Cardano founder Charles Hoskinson has alleged that the launch of President Donald Trump’s TRUMP meme token just days before his inauguration cost the cryptocurrency industry what would have been overwhelming bipartisan support for landmark digital asset legislation in the Senate.

In a recent interview, Hoskinson claimed that crypto advocates were positioned to secure approximately 70 Senate votes for the CLARITY Act in December 2024, representing a rare moment of bipartisan consensus on cryptocurrency regulation. However, he argues that Trump’s decision to launch his personal meme coin three days before taking office transformed what should have been a unified policy victory into a divisive partisan battleground.

“We were expecting about 70 senators to support comprehensive crypto legislation,” Hoskinson stated, referring to the market structure bill that passed the House in July 2025 with strong bipartisan support. The CLARITY Act aims to establish clear regulatory frameworks for digital assets, defining when tokens qualify as securities versus commodities and delineating oversight responsibilities between the SEC and CFTC.

The timing of the TRUMP token launch has created what industry insiders describe as a “Bitcoin-only crisis” within the crypto community. The controversy centers on concerns that Trump’s family ventures, including World Liberty Financial and the $TRUMP meme coin, have introduced conflicts of interest that undermine the industry’s credibility with lawmakers who were previously supportive of digital asset legislation.

Bitcoin currently trades at $89,501.00, up 0.93% in the past 24 hours but down 0.33% over the past week, maintaining its market dominance at 59.25% with a market capitalization of $1.78 trillion. The broader cryptocurrency market cap stands at $3.02 trillion, with Bitcoin accounting for 59.1% of the total value.

The TRUMP token itself has become emblematic of the industry’s challenges, having declined approximately 93% from its all-time high of $73.40. House Democrats have labeled the token “an acceleration of the conflict-of-interest concerns underlying the President’s earlier crypto ventures,” particularly as the Trump family has simultaneously promoted crypto investments from the White House while launching competing products.
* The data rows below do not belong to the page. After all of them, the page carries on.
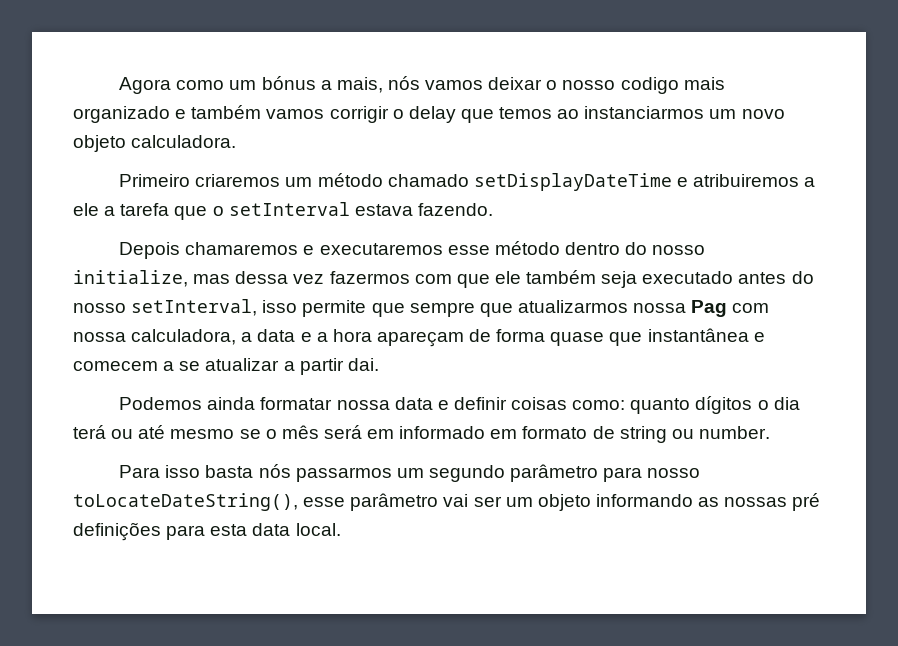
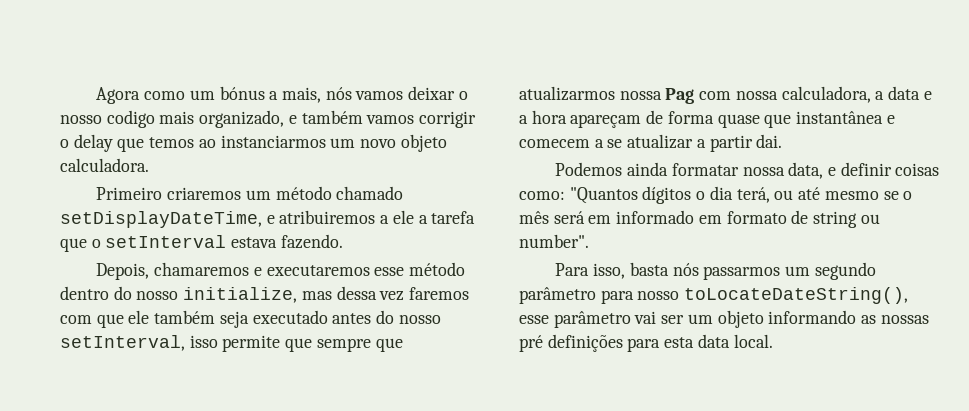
[73,106,170,123] organizado -> [199,110,285,128] organizado,
[473,173,672,191] setDisplayDateTime -> [60,211,262,228] setDisplayDateTime,
[119,242,181,259] Depois -> [96,263,150,280] Depois,
[329,271,410,284] fazermos -> [409,287,470,300] faremos
[394,397,433,410] data -> [788,162,824,179] data,
[630,398,691,414] quanto -> [569,187,638,204] "Quantos
[73,425,106,439] terá -> [736,187,770,203] terá,
[698,426,770,439] number. -> [519,234,589,248] number".
[165,465,201,478] isso -> [593,263,626,279] isso,

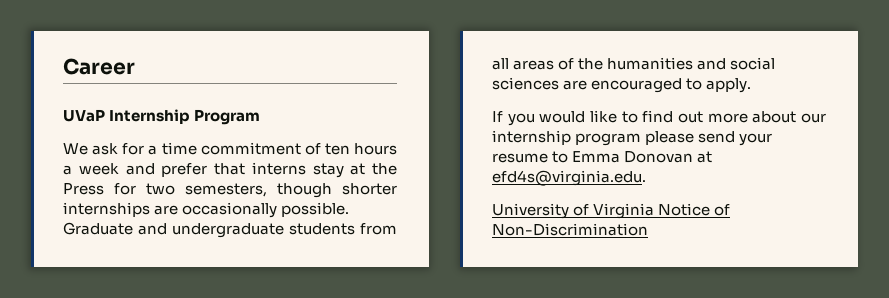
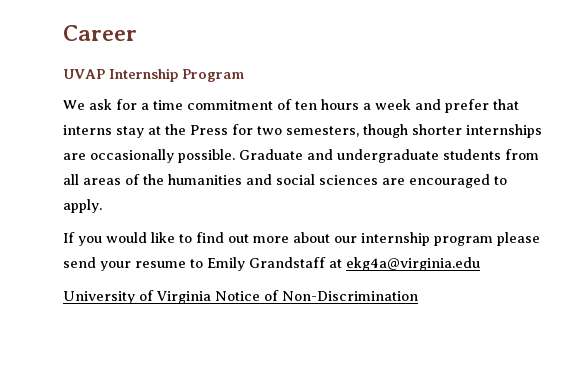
[63,109,105,122] UVaP -> [63,69,105,79] UVAP
[572,151,713,163] [492,170,646,186] Emma Donovan at efd4s@virginia.edu. -> [207,257,480,271] Emily Grandstaff at ekg4a@virginia.edu

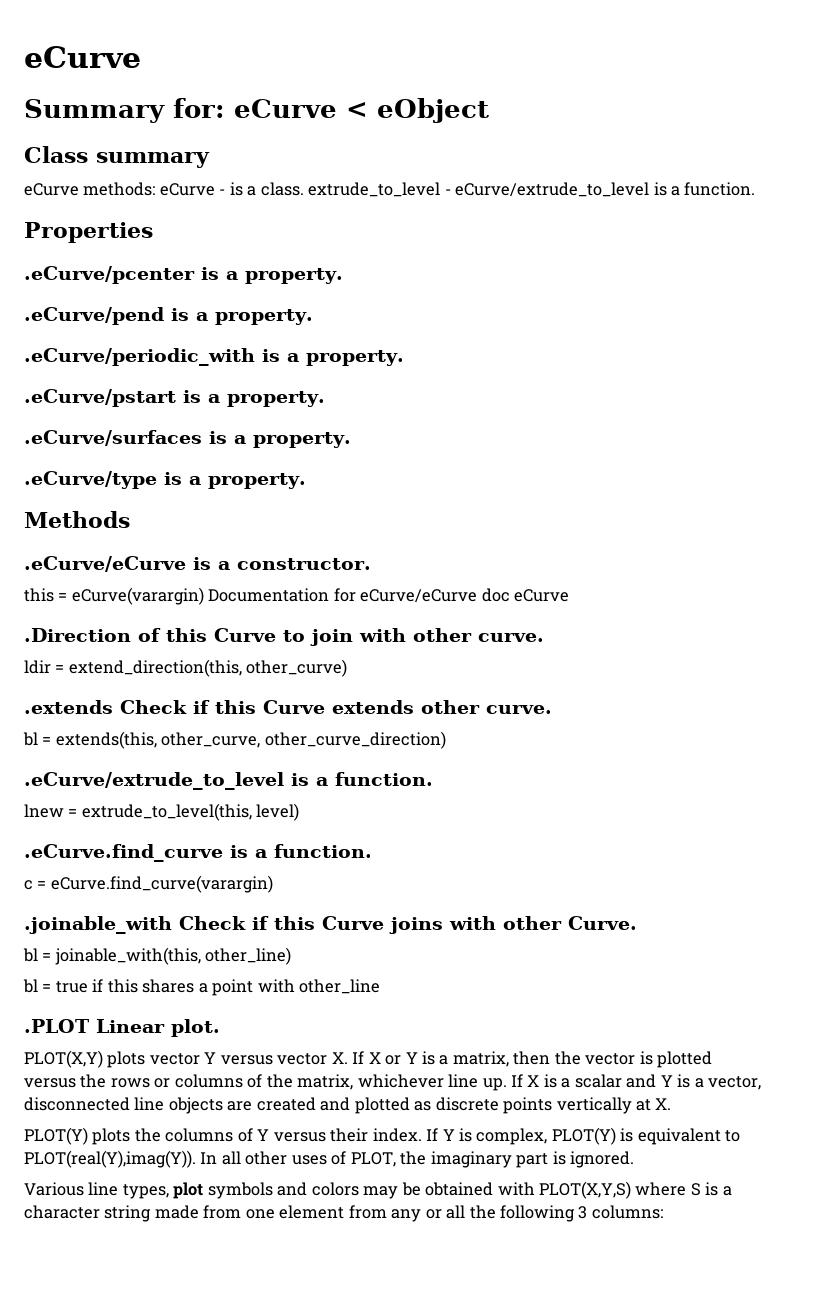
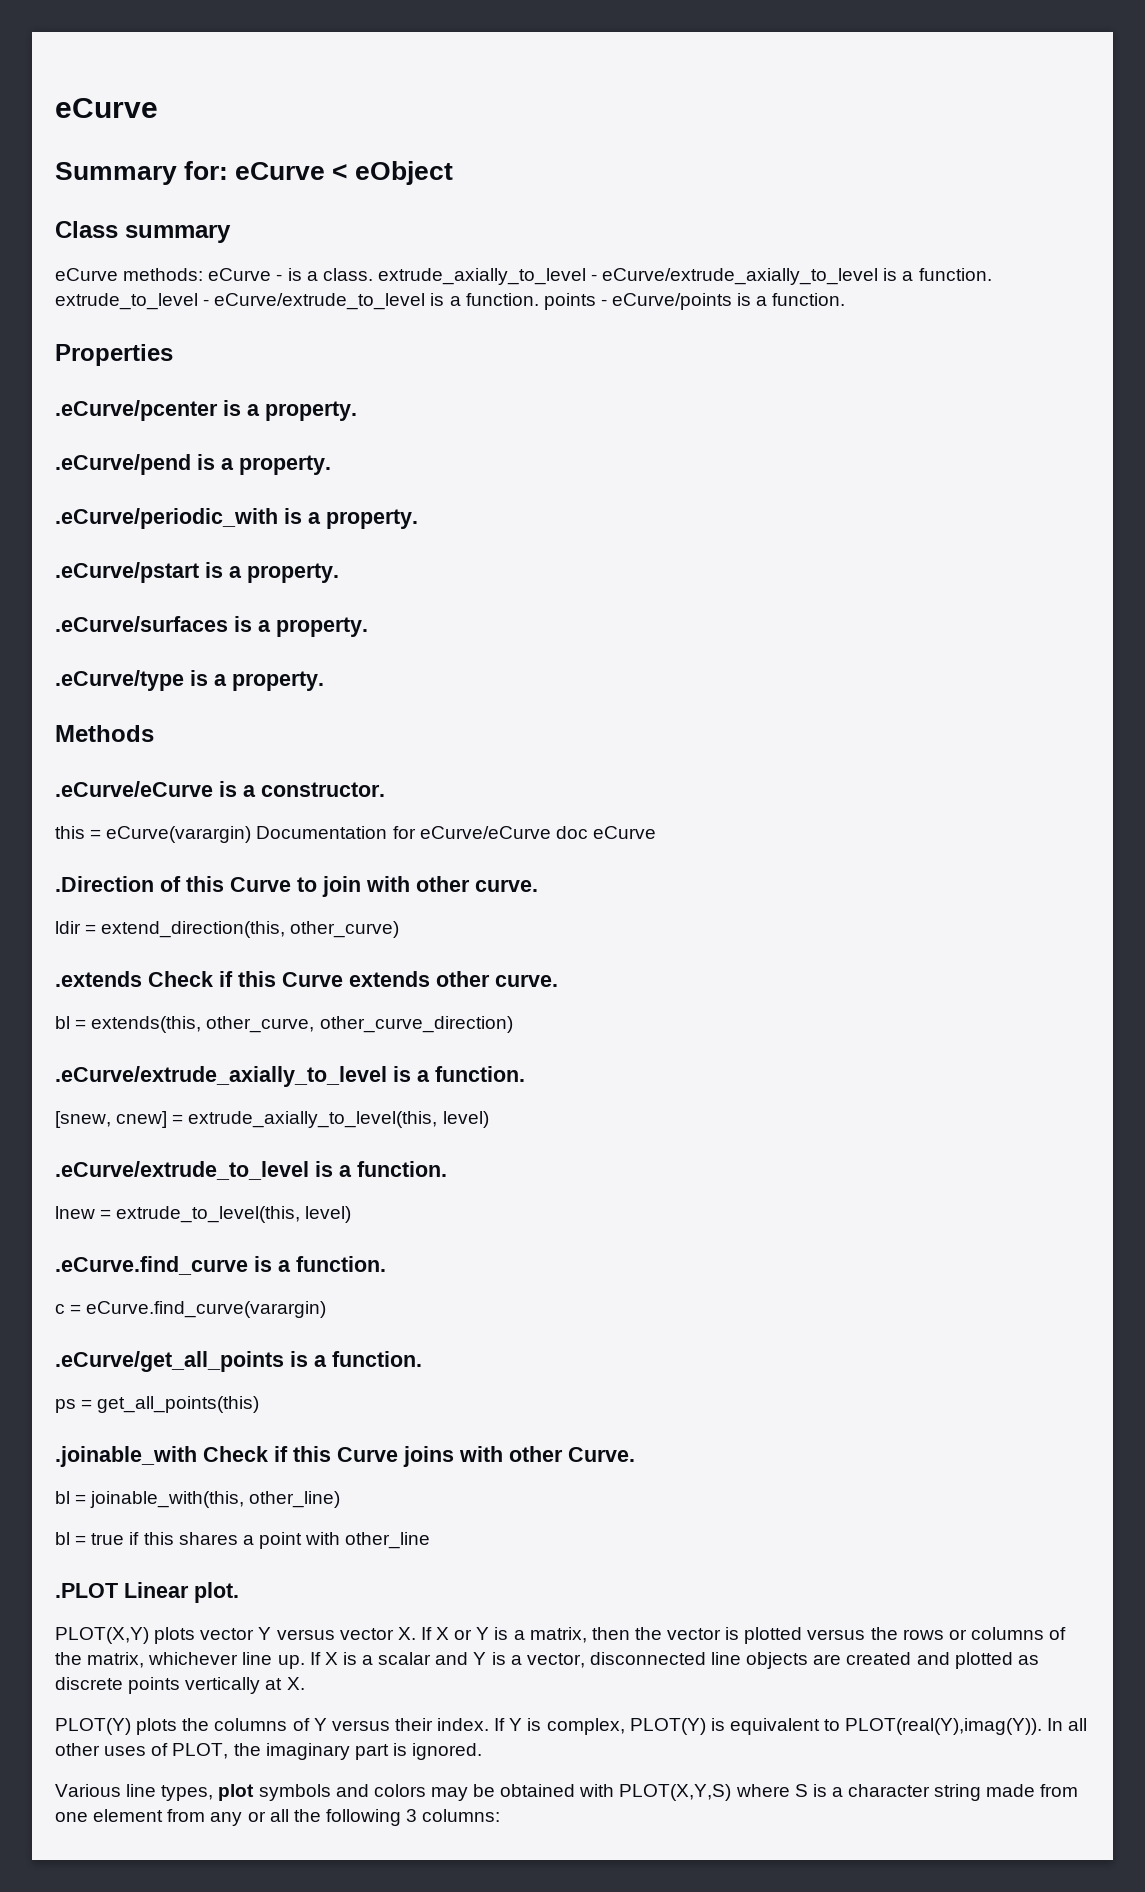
(304, 189) none -> [377,268,992,285] extrude_axially_to_level - eCurve/extrude_axially_to_level is a function.
(756, 189) none -> [543,293,846,310] points - eCurve/points is a function.
(446, 740) none -> [55,1066,525,1087] [55,1111,489,1128] // .eCurve/extrude_axially_to_level is a function. // [snew, cnew] = extrude_axially_to_level(this, level)
(273, 884) none -> [55,1351,422,1372] [55,1396,260,1413] // .eCurve/get_all_points is a function. // ps = get_all_points(this)

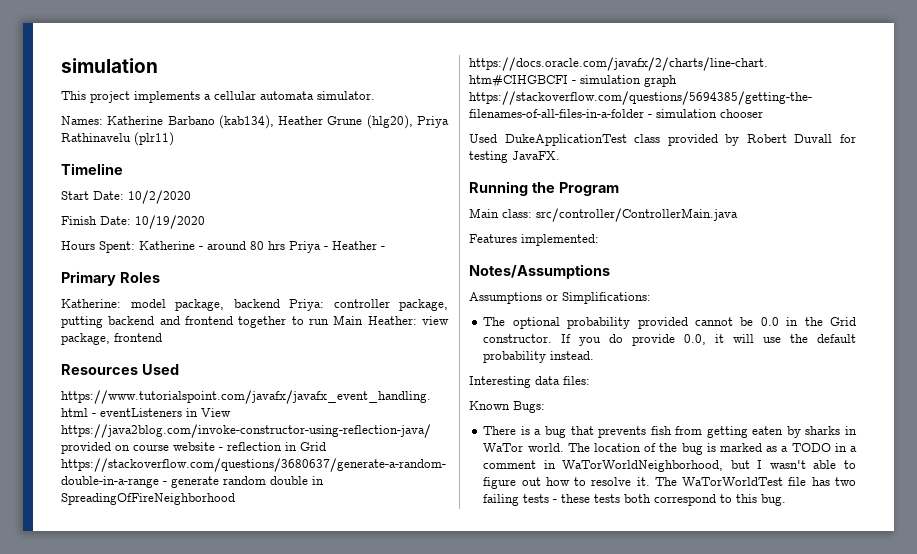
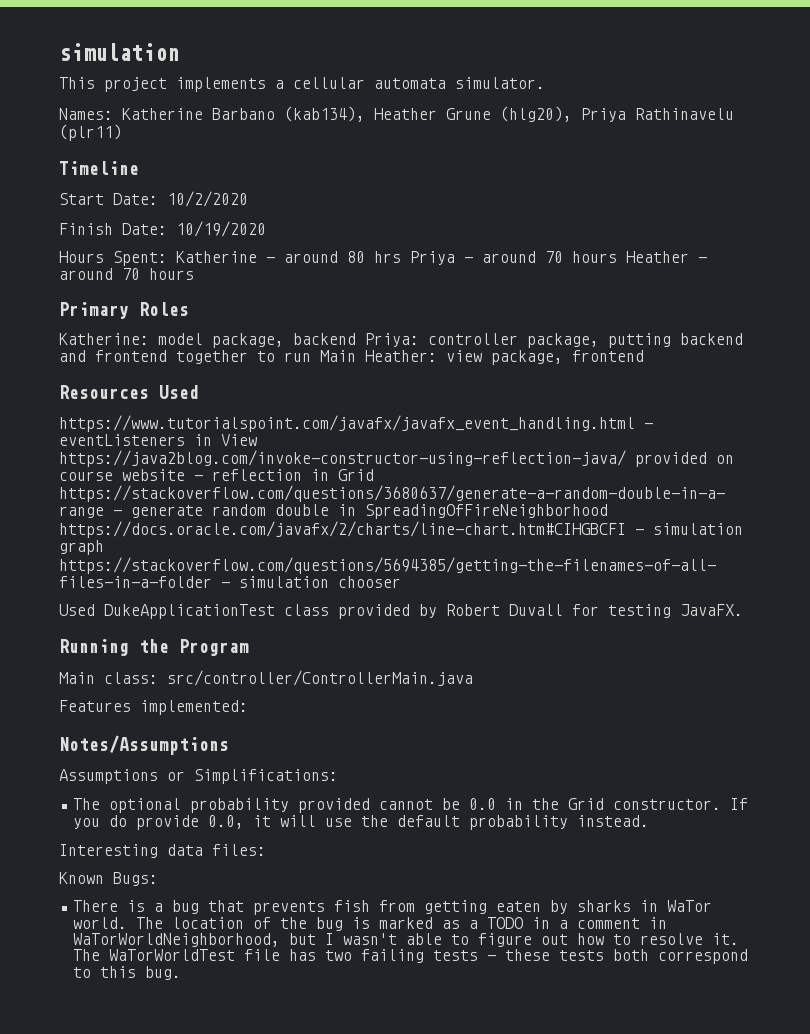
(328, 248) none -> [482,251,617,263] around 70 hours
(385, 248) none -> [59,268,194,280] around 70 hours

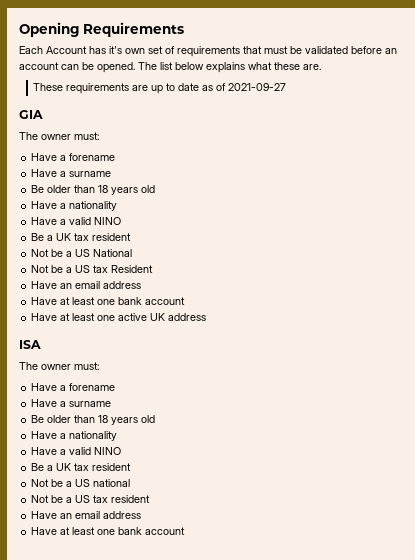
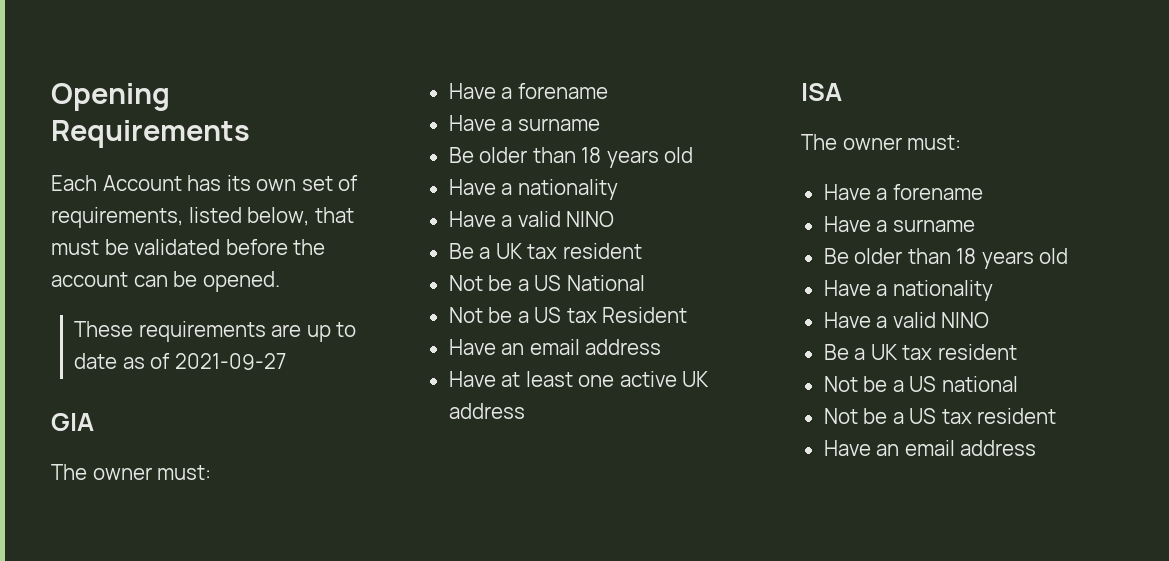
[109,46,122,54] it's -> [226,175,251,191] its
[177,46,240,57] requirements -> [51,207,310,228] requirements, listed below,
[385,48,397,54] an -> [293,239,326,255] the
[138,62,321,73] The list below explains what these are. -> (280, 281) none
[31,297,186,305] // Have at least one bank account -> (662, 347) none
[31,527,186,535] // Have at least one bank account -> (1037, 448) none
Senate negotiations on cryptocurrency legislation have stalled amid these concerns, with lawmakers divided over anti-money laundering provisions and requirements for decentralized finance platforms. The industry had invested more than $245 million in the 2024 election cycle to promote pro-crypto candidates, including Trump, according to Federal Election Commission data, expecting favorable regulatory outcomes.

The controversy has fractured what was previously a unified crypto advocacy effort. While Trump has delivered on several campaign promises to the industry, including ending the SEC’s enforcement-heavy approach and dropping approximately 60% of existing cases against crypto companies, the meme token launch has created new political liabilities.

Industry observers note that the crypto sector’s transformation under Trump has been marked by both significant regulatory relief and unprecedented volatility driven by the president’s personal involvement in digital asset ventures. The SEC has suspended or dismissed dozens of enforcement cases, while Trump has signed pro-crypto legislation and promoted digital asset investments directly from the Oval Office.

The political implications extend beyond immediate legislative concerns. Senator Cynthia Lummis, a prominent crypto advocate who recently announced she will not seek re-election, had introduced legislation to defer taxation of mining and staking rewards until tokens are sold. Such proposals now face additional scrutiny given the perceived conflicts surrounding the Trump family’s crypto businesses.

As the Senate faces mounting election-year pressures, the window for passing comprehensive cryptocurrency legislation continues to narrow. The Stand With Crypto advocacy group has indicated it will score lawmakers based on their votes during upcoming market structure markups, signaling continued political engagement despite the current impasse.